Domaine thématique Droits humains et économie

Procédure de consultation concernant la Loi fédérale sur les prestations de sécurité privées fournies à l’étranger (LPSP)

Pertinence pratique

  • Le projet de loi représente un pas important dans la mise en oeuvre des devoirs de la Suisse au niveau du droit international ainsi que de sa politique en matière de droits humains.
  • Sans pour autant prévoir un mécanisme d’autorisation et de contrôle extrêmement compliqué, le projet de loi établit clairement que les prestations de sécurité fournies à l’étranger par la Suisse ne tombent pas dans un cadre dépourvu de droit, mais qu’elles doivent respecter les prescriptions et les limites du droit international en vigueur, y compris les obligations en matière des droits de l’homme, de droit humanitaire et de neutralité.
  • L’expérience devra montrer si l’interaction entre les interdictions explicites et l'obligation de déclaration préalable des activités sera suffisante pour prévenir efficacement dans la pratique les violations du droit international, ainsi que d’autres abus.

Le 12 octobre, le Conseil fédéral a mis en consultation un projet de loi sur la réglementation des entreprises de sécurité privées. Selon ce projet, outre la participation directe à des hostilités dans le cadre d’un conflit armé (services de mercenaires), les autres activités déployées à l’étranger par les entreprises de sécurité privées doivent également être interdites, si elles violent les intérêts de la Suisse. En complément à ces interdictions, le Conseil fédéral propose une obligation de déclarer détaillée pour toutes les prestations de sécurité fournies à l’étranger par la Suisse.

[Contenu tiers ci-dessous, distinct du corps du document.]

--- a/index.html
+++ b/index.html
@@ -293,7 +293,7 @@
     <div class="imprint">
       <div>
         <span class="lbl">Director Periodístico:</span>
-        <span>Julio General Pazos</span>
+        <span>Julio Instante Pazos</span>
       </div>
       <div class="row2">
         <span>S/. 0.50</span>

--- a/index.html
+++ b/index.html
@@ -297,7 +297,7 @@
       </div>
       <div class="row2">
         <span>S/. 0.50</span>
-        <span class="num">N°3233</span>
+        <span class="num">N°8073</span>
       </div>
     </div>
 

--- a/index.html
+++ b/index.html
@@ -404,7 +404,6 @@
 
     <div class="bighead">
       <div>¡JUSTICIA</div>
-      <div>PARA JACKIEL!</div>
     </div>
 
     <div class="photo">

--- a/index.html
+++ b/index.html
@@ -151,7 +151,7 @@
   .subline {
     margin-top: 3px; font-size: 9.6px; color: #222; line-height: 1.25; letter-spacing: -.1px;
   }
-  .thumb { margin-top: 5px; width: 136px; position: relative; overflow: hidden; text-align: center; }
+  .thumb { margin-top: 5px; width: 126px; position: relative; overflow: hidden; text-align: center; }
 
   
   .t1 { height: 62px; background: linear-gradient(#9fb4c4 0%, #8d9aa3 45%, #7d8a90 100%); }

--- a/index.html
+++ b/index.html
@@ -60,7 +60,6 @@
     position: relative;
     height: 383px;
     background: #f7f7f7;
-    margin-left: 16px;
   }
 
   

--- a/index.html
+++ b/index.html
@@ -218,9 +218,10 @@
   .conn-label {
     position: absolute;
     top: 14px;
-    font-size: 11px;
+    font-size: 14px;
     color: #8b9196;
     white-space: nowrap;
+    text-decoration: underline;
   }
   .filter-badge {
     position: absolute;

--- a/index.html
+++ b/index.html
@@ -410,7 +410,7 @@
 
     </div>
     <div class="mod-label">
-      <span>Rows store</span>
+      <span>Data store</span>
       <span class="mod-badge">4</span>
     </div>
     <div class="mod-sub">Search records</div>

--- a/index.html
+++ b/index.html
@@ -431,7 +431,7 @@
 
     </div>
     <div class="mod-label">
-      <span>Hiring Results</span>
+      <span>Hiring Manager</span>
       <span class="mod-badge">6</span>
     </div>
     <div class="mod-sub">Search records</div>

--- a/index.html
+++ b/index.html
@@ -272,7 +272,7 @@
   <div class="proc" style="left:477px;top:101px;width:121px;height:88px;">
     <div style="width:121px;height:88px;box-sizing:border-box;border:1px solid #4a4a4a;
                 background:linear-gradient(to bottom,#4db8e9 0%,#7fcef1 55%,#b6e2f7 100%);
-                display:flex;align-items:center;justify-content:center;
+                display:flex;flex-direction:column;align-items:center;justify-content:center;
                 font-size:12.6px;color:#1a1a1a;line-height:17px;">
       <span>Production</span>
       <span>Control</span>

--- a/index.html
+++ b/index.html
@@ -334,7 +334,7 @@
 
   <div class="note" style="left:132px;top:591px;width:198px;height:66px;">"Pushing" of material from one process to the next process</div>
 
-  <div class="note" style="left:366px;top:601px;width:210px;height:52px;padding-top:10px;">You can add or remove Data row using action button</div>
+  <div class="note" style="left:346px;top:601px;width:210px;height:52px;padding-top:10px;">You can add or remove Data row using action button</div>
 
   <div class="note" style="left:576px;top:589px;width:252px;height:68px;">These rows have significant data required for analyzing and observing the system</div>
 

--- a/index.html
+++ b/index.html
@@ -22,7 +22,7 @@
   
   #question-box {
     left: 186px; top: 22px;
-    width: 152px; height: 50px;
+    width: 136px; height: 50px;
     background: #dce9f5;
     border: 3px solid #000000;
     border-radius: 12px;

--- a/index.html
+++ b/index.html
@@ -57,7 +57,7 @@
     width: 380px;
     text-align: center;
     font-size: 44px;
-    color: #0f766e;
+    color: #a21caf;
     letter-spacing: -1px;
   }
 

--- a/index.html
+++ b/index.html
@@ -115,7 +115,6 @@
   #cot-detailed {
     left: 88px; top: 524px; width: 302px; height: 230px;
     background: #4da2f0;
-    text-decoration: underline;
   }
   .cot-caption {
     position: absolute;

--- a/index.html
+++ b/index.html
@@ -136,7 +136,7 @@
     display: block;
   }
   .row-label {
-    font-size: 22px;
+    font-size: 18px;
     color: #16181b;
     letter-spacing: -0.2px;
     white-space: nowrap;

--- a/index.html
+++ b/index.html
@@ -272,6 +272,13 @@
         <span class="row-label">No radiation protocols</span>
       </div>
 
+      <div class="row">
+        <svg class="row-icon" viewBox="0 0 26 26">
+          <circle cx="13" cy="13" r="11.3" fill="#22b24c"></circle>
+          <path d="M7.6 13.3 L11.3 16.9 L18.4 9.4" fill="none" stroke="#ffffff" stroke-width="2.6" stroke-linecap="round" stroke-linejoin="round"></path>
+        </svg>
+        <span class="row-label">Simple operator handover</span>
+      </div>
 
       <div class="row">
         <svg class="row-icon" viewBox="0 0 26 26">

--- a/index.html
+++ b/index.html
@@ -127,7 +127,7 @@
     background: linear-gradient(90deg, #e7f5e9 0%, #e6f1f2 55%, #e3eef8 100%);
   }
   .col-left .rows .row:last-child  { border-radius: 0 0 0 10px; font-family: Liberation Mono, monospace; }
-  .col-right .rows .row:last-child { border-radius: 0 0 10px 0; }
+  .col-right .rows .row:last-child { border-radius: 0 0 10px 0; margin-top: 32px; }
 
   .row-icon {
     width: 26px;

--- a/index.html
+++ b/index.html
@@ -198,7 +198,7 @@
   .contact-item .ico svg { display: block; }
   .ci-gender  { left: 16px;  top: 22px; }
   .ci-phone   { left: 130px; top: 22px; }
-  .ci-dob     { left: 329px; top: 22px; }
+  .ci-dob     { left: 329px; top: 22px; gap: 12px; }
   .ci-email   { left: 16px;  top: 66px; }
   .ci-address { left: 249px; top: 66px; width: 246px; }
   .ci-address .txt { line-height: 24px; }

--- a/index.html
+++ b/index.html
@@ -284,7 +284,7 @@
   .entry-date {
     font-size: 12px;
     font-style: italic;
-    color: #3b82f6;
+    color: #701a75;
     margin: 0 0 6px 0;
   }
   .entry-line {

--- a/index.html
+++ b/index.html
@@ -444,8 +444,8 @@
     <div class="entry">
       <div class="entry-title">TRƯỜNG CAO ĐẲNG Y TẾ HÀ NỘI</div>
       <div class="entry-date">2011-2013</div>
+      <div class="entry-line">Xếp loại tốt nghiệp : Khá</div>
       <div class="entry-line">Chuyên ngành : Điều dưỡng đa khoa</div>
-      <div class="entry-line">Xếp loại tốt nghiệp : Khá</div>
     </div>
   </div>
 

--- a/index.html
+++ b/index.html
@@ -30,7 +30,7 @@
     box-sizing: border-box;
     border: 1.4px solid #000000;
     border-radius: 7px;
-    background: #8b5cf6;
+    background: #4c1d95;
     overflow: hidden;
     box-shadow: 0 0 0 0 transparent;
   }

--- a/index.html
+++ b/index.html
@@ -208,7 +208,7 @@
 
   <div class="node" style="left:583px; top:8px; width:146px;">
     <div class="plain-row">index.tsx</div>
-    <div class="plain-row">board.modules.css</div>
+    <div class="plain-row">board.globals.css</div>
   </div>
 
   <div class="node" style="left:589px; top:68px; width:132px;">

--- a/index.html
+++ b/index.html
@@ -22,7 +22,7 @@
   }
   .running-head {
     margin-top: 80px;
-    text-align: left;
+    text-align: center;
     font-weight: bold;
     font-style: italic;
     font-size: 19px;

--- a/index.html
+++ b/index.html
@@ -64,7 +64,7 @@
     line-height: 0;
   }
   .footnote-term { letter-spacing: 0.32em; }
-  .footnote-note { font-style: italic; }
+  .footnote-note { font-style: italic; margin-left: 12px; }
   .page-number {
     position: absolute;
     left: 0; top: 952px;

Le projet doit servir à garantir la sécurité interne et externe de la Suisse, la mise en œuvre des objectifs de la Suisse en matière de politique extérieure, à sauvegarder la neutralité de la Suisse, ainsi qu’à garantir le respect du droit international. Les entreprises qui, depuis la Suisse, fournissent des prestations de sécurité privées à l’étranger ou celles qui exercent en Suisse des activités en rapport avec ce genre de prestations doivent être soumises à la loi. Cela doit être également valable pour les entreprises établies en Suisse qui contrôlent des entreprises de sécurité privées exerçant à l’étranger (sociétés holding).

Interdictions et Code de conduite

Selon le projet de loi, la participation à des hostilités directes dans le cadre d’un conflit armé à l’étranger doit être tout particulièrement interdite (interdiction du mercenariat). En outre, il doit être interdit de recruter, de former, de fournir ou de mettre à disposition du personnel de sécurité en Suisse pour une participation directe à des hostilités. De plus, il doit être interdit de fournir des prestations de sécurité depuis la Suisse liées à de graves violations des droits de l’homme. Le projet de loi oblige en plus les entreprises de sécurité privées à respecter le Code de conduite international du 9 novembre 2010. Ce Code de conduite prévoit en particulier que les entreprises de sécurité privées renoncent aux actes d’offensive et qu’elles limitent l’utilisation des actes de violence mortels aux situations d’autodéfense ou de défense de la vie d’une tierce personne.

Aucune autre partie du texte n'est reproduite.